QUESTIONS AND EXERCISES
- The introduction to Chapter 4 lists maps, globes, flowcharts, architectural drawings, and musical scores as examples of models. List three more examples of models in common use.
- What is the dictionary definition of a model? Does it apply to information systems?
- Why are models used in the development of information systems? List three reasons.
- How would you respond if the user told you he thought models were a waste of time and that you should begin coding?
- Do you think that a user’s verbal description of his or her system requirements would be considered a model? Why or why not?
- Why would it be useful to have more than one model for a system?
- All the models discussed in Chapter 4 are paper models. Can you think of any other forms of models?
- Most of the models discussed in Chapter 4 are graphical tools (i.e., pictures). What do you think are the advantages of using pictures as modeling tools?
- Do you think graphical modeling tools are sufficient for representing the requirements of an information system? Why or why not?
- Who should be responsible for creating the models needed to describe the requirements of an information system?
- Should users be expected to create their own models? If so, under what circumstances?
- What are the three main objectives of a dataflow diagram?
- What are the four main components of a dataflow diagram?
- Notice that the processes in a DFD are represented by circles and the terminators are represented by rectangles. Do you think this is significant? What if the processes were represented by rectangles and the terminators were represented by circles?
- Notice that Figure 4.2 shows three different processes but does not indicate how many computers will be involved in the system. Do you think this is significant? What changes would be required if the project team decided to implement the system with one computer? With three computers?
- Notice that Figure 4.2 shows several different dataflows between the processes, but does not indicate the physical medium that will be used to carry the data. Do you think this is significant? What if the system implementors decide to transmit data between the processes using telecommunication lines? What if they decide to transport the data from one process to another using magnetic tape?
- What is the purpose of the data dictionary?
- Who should be responsible for creating the data dictionary? Who should be responsible for keeping it up to date?
- Figure 4.3 shows the data dictionary definition of a name. What do you think is the significance of the parentheses -- ( ) -- in that definition?
- What is the purpose of the process specification?
- How many process specifications should we expect to see in a complete specification of user requirements?
- Who should be responsible for creating the process specification? Who should keep it up to date?

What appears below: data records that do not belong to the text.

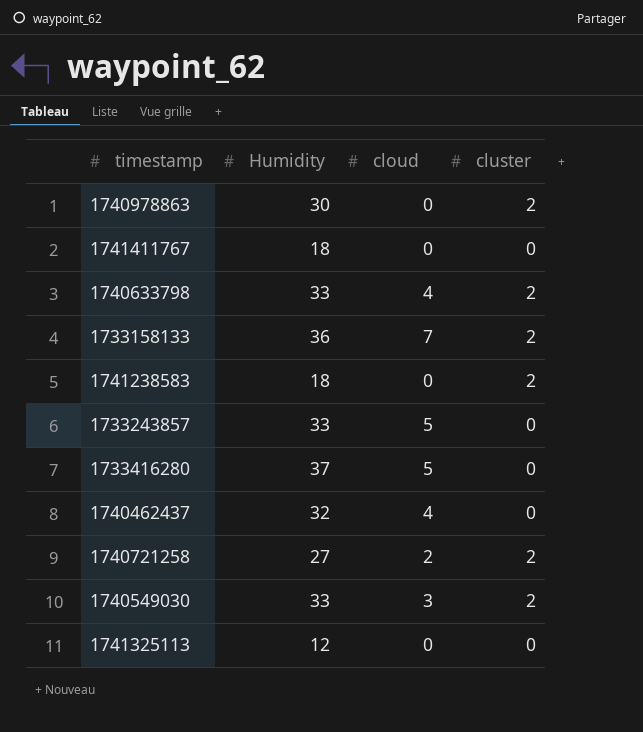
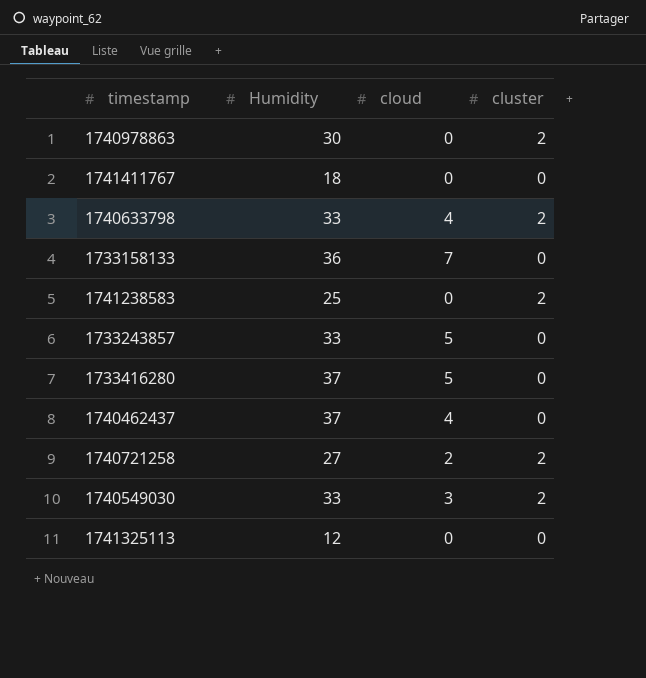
1733158133 | cluster: 2 -> 0
1741238583 | Humidity: 18 -> 25
1740462437 | Humidity: 32 -> 37

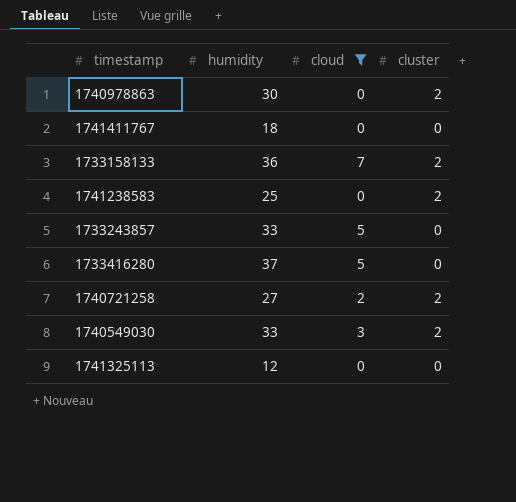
filter: none -> cloud != 4
column name: Humidity -> humidity
1733158133 | cluster: 0 -> 2

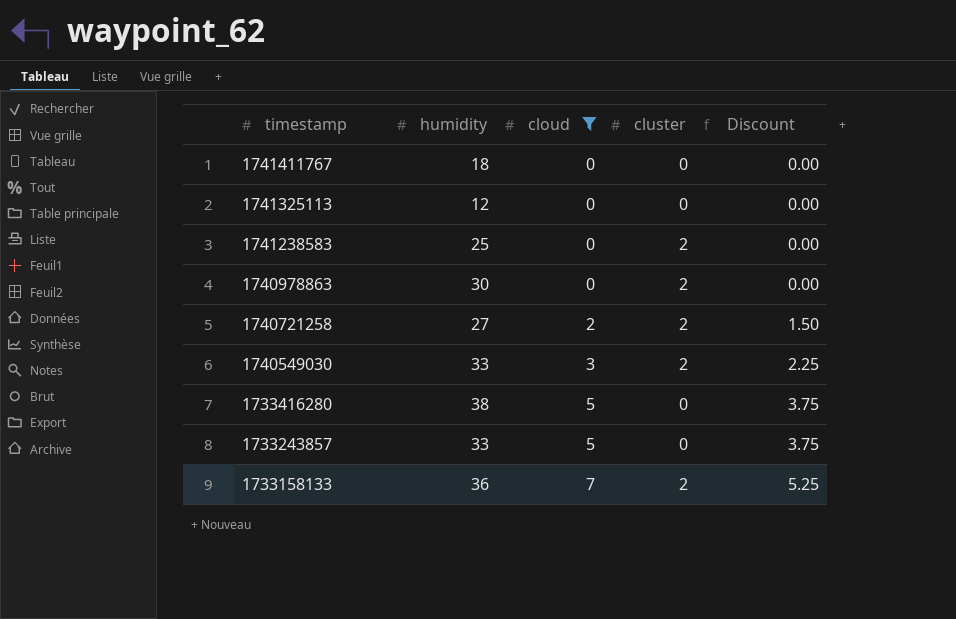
row order: none -> timestamp descending
column Discount | formula: none -> [cloud] * 0.75
1733416280 | humidity: 37 -> 38

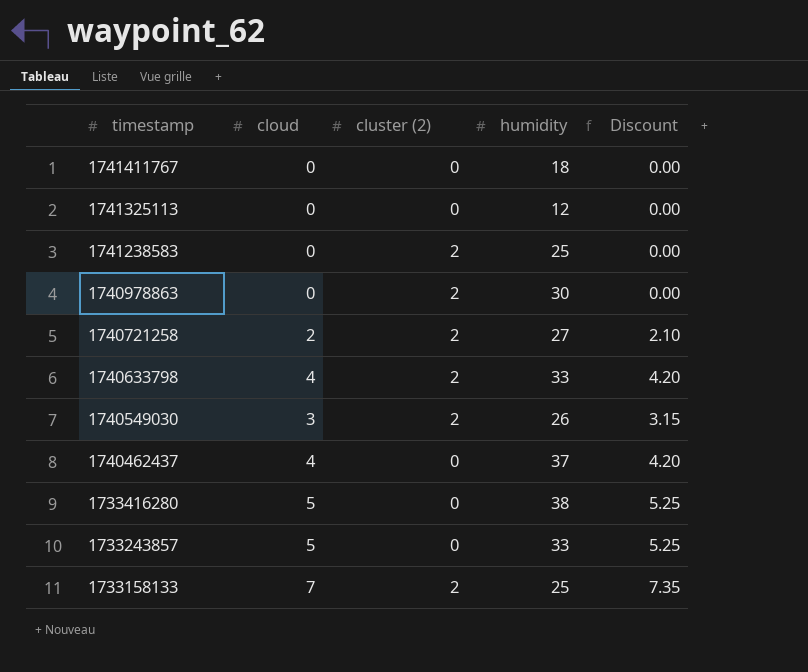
filter: cloud != 4 -> none
column name: cluster -> cluster (2)
column humidity | position: 2 -> 4
column Discount | formula: [cloud] * 0.75 -> [cloud] * 1.05
1740549030 | humidity: 33 -> 26
1733158133 | humidity: 36 -> 25

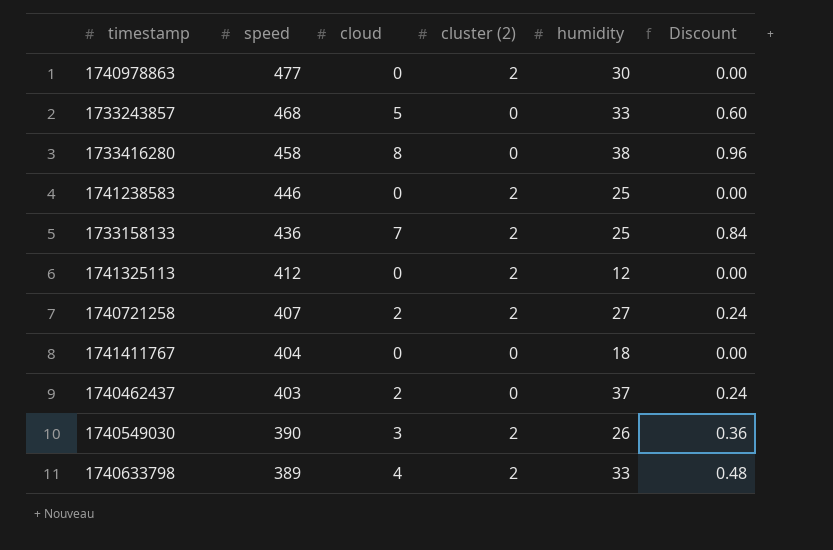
row order: timestamp descending -> speed descending
column speed | position: none -> 2
column Discount | formula: [cloud] * 1.05 -> [cloud] * 0.12
1733416280 | cloud: 5 -> 8
1741325113 | cluster (2): 0 -> 2
1740462437 | cloud: 4 -> 2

- Note that the process specification shown in the example in the chapter looks somewhat like program coding; What do you think of the idea of using pseudocode to write process specifications? What do you think of the notion of using a real programming language -- such as Ada, as many people have suggested -- for program specifications? Why would a real programming language be good or bad?
- What is the purpose of an entity-relationship diagram?
- What are the major components of an ERD?
- How many object types are shown in Figure 4.5?
- How many relationships are shown in Figure 4.5?
- Does the ERD show the reader any information about the functions being carried out by the system?
- Does the DFD show the reader any information about the object types or relationships between object types in the system?
- Where should we describe the details of object types and relationships shown on the ERD?
- What is the purpose of the state transition diagram?
- What are the components of an STD?
- Are STDs useful for modeling batch computer systems? Why or why not?
- What is the purpose of a structure chart?
- What are the graphical components of a structure chart?
- Should the user be expected to read and understand a structure chart? Should the user be expected to be able to create one?
- Describe the relationship that exists between an ERD and a DFD.
- Is there a relationship between a DFD and a structure chart? If so, what is it?